▶ _Work request_
Each line of the entries that mentions the string "Masturbator" needs to be reported.

--------------------------------

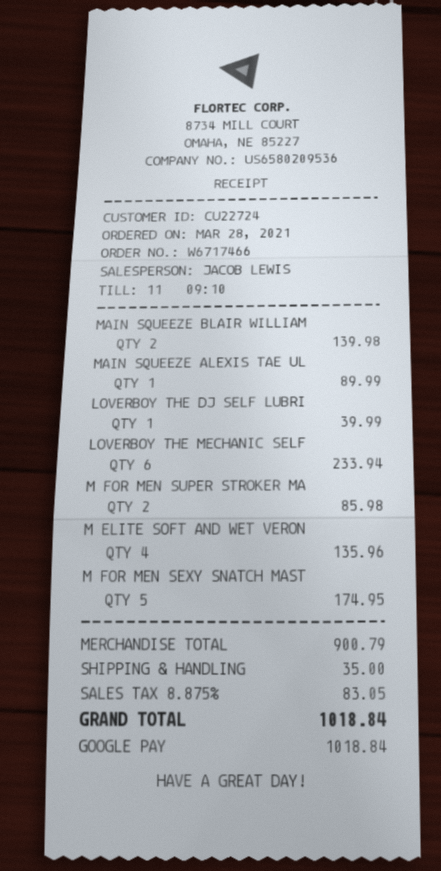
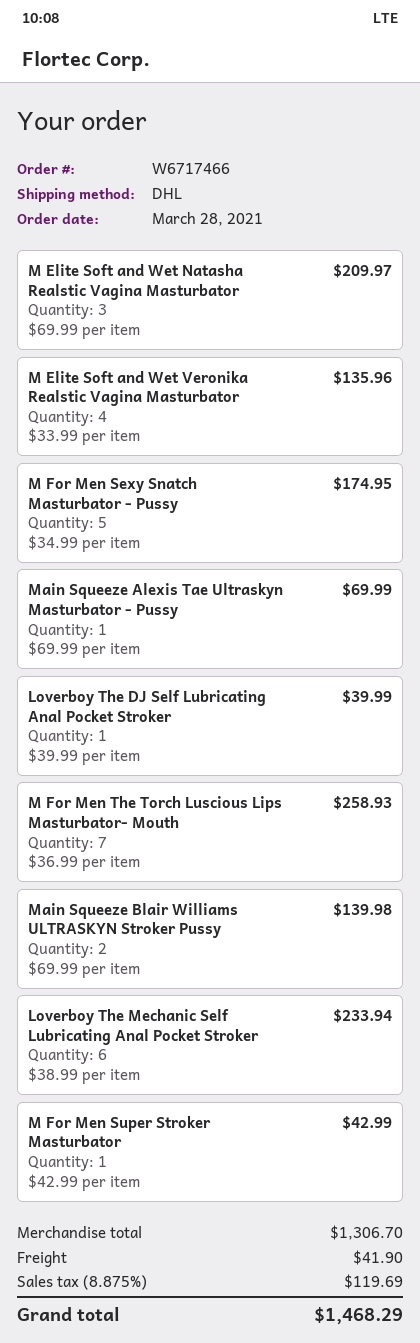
MAIN SQUEEZE ALEXIS TAE UL: 1 for 89.99 -> 1 for 69.99
M FOR MEN SUPER STROKER MA: 2 for 85.98 -> 1 for 42.99
M Elite Soft and Wet Natasha Realstic Vagina Masturbator: none -> 3 for 209.97
M For Men The Torch Luscious Lips Masturbator- Mouth: none -> 7 for 258.93
subtotal: 900.79 -> 1306.70
shipping: 35.00 -> 41.90
tax: 8.875% = 83.05 -> 8.875% = 119.69
total: 1018.84 -> 1468.29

--------------------------------

▶ _Reply to the exercise_
M Elite Soft and Wet Natasha Realstic Vagina Masturbator: none -> 3 for 209.97
M For Men The Torch Luscious Lips Masturbator- Mouth: none -> 7 for 258.93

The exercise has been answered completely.